The downturn has been even worse for our already run-down seaside towns with footfall down by 4.6%, as the torrential rain and wind kept people away from beaches.
It’s hard to muster up much sympathy for the private equity barons who have run out of cheap fuel or even for the thousands of zombie businesses that have been kept going on cheap debt.
The far more disturbing impact of higher rates is the burden being placed on the self-employed and the 5.5 million or so of the UK’s smaller companies, a proportion of which are the source of most of the country’s jobs and future growth.

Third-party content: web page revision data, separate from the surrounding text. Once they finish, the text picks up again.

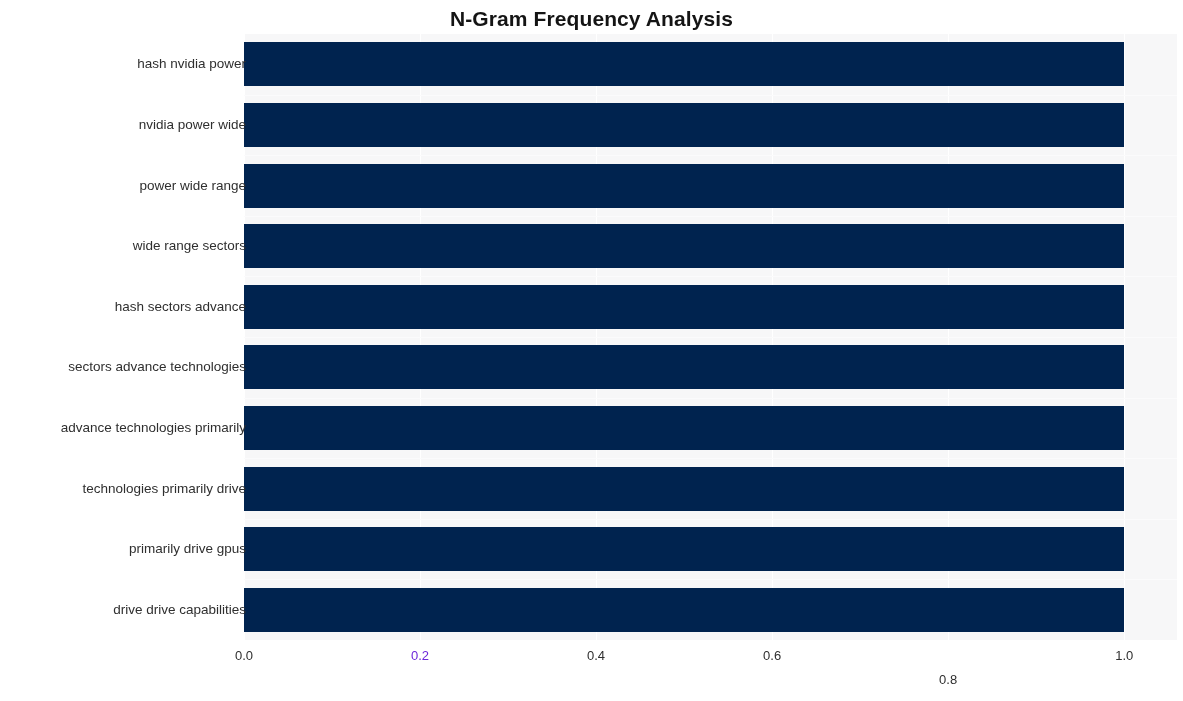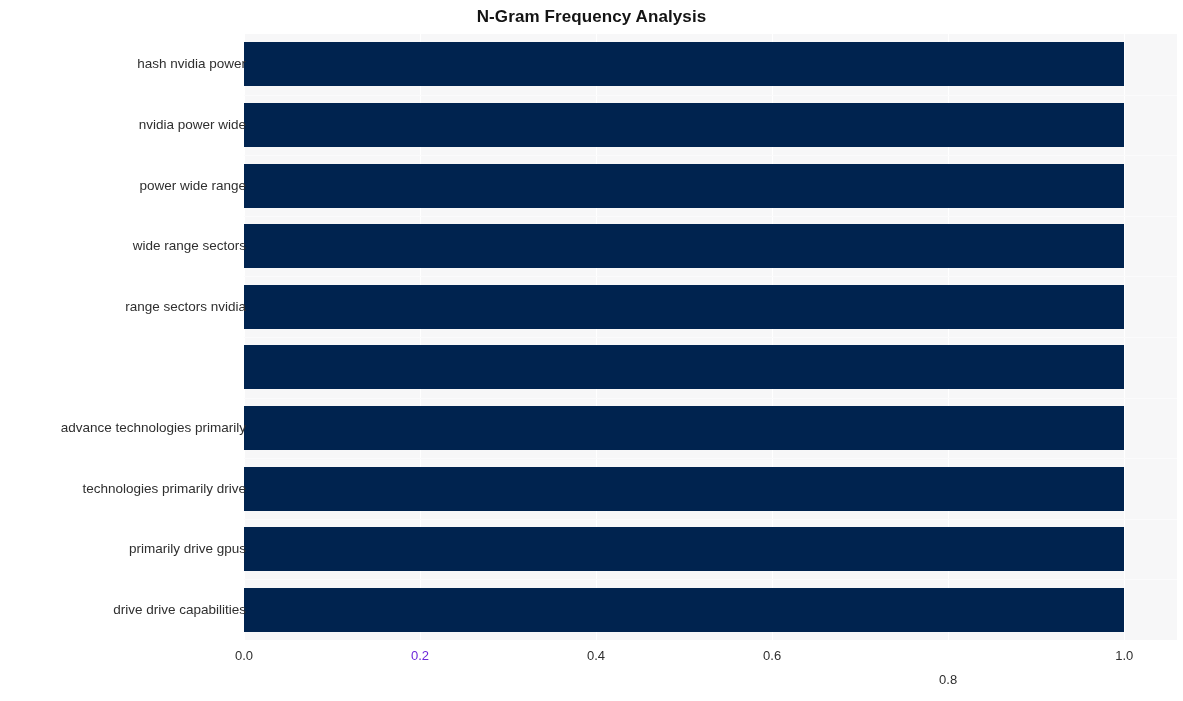--- a/index.html
+++ b/index.html
@@ -27,7 +27,7 @@
     left: 0;
     width: 1183px;
     text-align: center;
-    font-size: 17px;
+    font-size: 21px;
     font-weight: bold;
     color: #141414;
     letter-spacing: 0.1px;

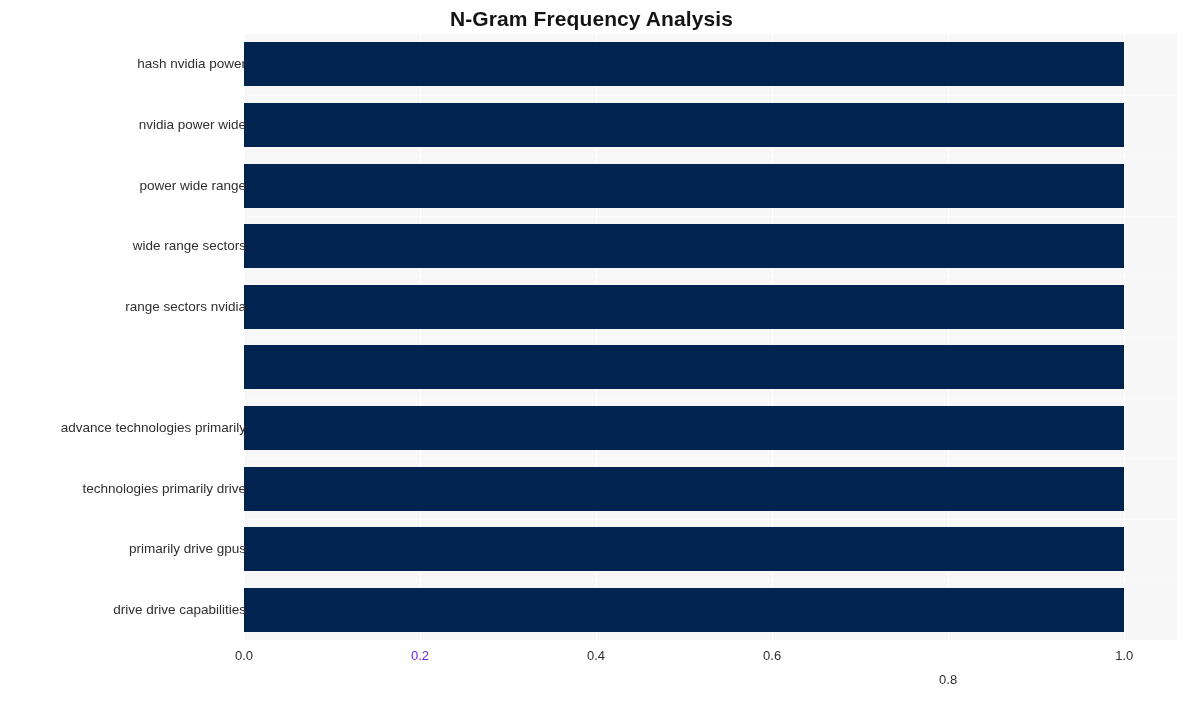--- a/index.html
+++ b/index.html
@@ -155,7 +155,7 @@
       <div class="ylabel" style="top: 82.9px; color: rgb(47, 47, 47); margin-left: 24px;">nvidia power wide</div>
       <div class="ylabel" style="top: 143.5px; color: rgb(47, 47, 47);">power wide range</div>
       <div class="ylabel" style="top: 204.1px; color: rgb(47, 47, 47);">wide range sectors</div>
-      <div class="ylabel" style="top: 264.7px; color: rgb(47, 47, 47);">range sectors nvidia</div>
+      <div class="ylabel" style="top: 264.7px; color: rgb(47, 47, 47);">hash sectors advance</div>
       <div class="ylabel" style="top: 385.9px; color: rgb(47, 47, 47);">advance technologies primarily</div>
       <div class="ylabel" style="top: 446.5px; color: rgb(47, 47, 47);">technologies primarily drive</div>
       <div class="ylabel" style="top: 507.1px; color: rgb(47, 47, 47); padding-left: 20px;">primarily drive gpus</div>

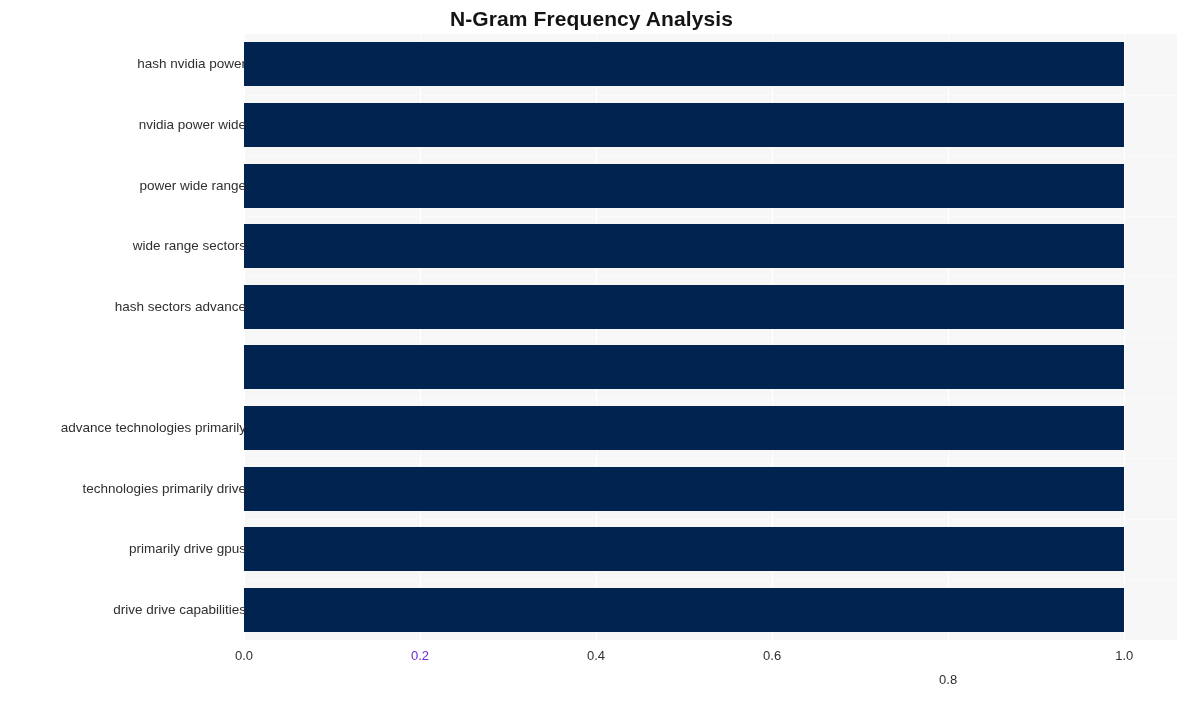--- a/index.html
+++ b/index.html
@@ -156,6 +156,7 @@
       <div class="ylabel" style="top: 143.5px; color: rgb(47, 47, 47);">power wide range</div>
       <div class="ylabel" style="top: 204.1px; color: rgb(47, 47, 47);">wide range sectors</div>
       <div class="ylabel" style="top: 264.7px; color: rgb(47, 47, 47);">hash sectors advance</div>
+      <div class="ylabel" style="top: 325.3px; color: rgb(47, 47, 47);">sectors advance technologies</div>
       <div class="ylabel" style="top: 385.9px; color: rgb(47, 47, 47);">advance technologies primarily</div>
       <div class="ylabel" style="top: 446.5px; color: rgb(47, 47, 47);">technologies primarily drive</div>
       <div class="ylabel" style="top: 507.1px; color: rgb(47, 47, 47); padding-left: 20px;">primarily drive gpus</div>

These are the ones which are being walloped the worst, with the cost of finance rising sharply just as demand is slowing down. Yet it’s also the one area of the economy where the government – committed to halving inflation and backing the Bank of England’s latest rate rises – could introduce practical measures to help stop the bleeding. Clamping down on late payments, extending business rates relief and raising the VAT threshold would all be relatively cheap things to do if the government were serious about tackling productivity and encouraging growth. And if it doesn’t help by introducing such simple measures, why not?